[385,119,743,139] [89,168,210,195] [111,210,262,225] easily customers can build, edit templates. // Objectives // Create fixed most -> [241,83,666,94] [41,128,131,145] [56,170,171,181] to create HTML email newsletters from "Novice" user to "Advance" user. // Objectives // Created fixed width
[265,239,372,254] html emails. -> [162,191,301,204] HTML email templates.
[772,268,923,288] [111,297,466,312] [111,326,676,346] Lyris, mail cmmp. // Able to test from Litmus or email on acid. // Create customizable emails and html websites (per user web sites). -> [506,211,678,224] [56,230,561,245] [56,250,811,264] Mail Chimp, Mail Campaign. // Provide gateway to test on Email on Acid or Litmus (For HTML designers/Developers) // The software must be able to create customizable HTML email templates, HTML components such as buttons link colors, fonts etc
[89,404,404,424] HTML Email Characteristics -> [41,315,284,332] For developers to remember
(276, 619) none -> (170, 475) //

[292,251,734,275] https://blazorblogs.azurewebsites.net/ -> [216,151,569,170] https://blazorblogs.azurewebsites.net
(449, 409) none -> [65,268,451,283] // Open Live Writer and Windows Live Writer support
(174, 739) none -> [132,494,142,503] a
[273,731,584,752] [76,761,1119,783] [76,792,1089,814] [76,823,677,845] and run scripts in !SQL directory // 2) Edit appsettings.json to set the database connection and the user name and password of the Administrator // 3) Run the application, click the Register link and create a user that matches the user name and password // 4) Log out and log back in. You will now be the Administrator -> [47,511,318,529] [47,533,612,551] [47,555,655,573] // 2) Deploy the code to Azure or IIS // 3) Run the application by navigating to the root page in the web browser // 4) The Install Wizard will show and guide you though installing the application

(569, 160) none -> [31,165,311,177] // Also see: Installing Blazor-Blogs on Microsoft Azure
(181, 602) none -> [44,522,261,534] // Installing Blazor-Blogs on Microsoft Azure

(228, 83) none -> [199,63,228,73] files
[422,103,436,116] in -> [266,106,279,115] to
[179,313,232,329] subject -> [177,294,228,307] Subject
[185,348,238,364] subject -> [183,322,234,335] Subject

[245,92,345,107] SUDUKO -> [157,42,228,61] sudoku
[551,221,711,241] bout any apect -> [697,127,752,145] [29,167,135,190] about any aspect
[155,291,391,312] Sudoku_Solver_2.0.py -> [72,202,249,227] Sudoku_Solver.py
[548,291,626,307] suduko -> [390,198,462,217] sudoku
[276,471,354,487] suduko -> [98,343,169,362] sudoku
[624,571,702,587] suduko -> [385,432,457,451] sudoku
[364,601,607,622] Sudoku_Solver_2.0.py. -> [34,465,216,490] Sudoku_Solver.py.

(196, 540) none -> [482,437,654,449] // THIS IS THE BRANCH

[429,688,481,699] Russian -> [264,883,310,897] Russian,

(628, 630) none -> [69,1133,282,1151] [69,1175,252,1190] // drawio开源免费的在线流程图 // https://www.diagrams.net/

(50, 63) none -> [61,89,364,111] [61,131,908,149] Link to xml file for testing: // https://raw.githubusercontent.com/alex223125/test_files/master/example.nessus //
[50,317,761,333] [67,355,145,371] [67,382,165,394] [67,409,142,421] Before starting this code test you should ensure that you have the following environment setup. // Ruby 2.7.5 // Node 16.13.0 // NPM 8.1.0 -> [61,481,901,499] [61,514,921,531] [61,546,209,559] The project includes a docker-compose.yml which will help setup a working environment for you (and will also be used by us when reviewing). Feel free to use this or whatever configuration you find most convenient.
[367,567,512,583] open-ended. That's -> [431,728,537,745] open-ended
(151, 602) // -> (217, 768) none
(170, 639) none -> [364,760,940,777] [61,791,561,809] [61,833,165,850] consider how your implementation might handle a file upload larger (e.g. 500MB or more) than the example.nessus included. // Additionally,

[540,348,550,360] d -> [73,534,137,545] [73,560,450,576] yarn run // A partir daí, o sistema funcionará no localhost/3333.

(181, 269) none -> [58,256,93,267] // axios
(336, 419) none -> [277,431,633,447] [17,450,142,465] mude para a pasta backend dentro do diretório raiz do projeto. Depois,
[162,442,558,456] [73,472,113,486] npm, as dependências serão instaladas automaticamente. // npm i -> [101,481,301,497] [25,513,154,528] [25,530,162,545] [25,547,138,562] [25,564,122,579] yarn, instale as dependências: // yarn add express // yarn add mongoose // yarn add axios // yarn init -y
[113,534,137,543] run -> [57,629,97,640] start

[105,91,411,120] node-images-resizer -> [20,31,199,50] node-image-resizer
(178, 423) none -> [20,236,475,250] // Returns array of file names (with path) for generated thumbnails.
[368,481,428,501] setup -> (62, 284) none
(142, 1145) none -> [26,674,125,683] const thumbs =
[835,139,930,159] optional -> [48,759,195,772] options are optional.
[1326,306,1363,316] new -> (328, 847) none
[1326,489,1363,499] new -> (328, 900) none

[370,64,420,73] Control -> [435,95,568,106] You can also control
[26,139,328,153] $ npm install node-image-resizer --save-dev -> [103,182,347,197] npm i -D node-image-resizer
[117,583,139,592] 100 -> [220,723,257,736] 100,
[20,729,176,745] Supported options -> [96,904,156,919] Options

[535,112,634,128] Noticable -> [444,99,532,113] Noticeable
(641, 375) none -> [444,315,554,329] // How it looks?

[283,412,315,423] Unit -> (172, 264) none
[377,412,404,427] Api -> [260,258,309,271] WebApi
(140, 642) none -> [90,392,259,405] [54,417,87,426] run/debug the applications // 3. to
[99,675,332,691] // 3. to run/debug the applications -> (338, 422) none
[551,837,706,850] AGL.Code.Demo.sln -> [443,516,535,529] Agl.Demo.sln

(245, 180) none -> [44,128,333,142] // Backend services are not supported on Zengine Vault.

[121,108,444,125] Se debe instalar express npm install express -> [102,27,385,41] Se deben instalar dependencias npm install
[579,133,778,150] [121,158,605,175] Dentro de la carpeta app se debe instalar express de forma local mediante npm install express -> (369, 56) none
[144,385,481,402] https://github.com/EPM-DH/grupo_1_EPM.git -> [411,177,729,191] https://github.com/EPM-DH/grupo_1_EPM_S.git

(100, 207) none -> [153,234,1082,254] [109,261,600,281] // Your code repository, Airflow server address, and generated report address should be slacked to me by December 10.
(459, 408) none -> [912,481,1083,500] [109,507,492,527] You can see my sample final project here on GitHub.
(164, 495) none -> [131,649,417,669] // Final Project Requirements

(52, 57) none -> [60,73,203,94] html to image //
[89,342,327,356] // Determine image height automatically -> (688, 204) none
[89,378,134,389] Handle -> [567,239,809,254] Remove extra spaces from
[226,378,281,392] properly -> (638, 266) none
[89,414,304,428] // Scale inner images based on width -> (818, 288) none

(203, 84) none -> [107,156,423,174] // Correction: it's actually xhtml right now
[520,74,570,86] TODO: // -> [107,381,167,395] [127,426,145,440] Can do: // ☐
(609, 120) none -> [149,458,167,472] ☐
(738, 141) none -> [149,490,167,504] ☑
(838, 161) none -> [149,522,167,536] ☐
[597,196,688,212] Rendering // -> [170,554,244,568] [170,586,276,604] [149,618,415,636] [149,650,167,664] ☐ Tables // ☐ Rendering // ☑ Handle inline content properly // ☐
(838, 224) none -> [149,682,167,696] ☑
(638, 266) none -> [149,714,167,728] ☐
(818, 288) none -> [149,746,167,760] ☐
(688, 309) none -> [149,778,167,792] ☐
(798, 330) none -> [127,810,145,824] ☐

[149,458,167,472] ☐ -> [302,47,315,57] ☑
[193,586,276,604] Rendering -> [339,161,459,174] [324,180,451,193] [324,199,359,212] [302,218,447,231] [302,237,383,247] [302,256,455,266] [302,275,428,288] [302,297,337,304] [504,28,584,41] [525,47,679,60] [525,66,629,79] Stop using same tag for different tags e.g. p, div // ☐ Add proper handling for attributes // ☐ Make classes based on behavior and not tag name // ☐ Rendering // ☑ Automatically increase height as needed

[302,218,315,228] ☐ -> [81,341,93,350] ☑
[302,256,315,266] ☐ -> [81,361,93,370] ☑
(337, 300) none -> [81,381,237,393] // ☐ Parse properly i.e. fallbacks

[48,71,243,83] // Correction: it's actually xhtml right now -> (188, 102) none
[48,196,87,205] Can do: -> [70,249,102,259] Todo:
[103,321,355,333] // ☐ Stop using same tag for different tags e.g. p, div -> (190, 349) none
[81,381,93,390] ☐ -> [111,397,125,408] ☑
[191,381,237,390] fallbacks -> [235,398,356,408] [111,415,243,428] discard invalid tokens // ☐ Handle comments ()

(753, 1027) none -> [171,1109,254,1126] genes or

What you have to do:
Whenever the word "express" appears in a line of the listing, report that line.

Exercise answer:
[162,442,558,456] [73,472,113,486] npm, as dependências serão instaladas automaticamente. // npm i -> [101,481,301,497] [25,513,154,528] [25,530,162,545] [25,547,138,562] [25,564,122,579] yarn, instale as dependências: // yarn add express // yarn add mongoose // yarn add axios // yarn init -y
[121,108,444,125] Se debe instalar express npm install express -> [102,27,385,41] Se deben instalar dependencias npm install
[579,133,778,150] [121,158,605,175] Dentro de la carpeta app se debe instalar express de forma local mediante npm install express -> (369, 56) none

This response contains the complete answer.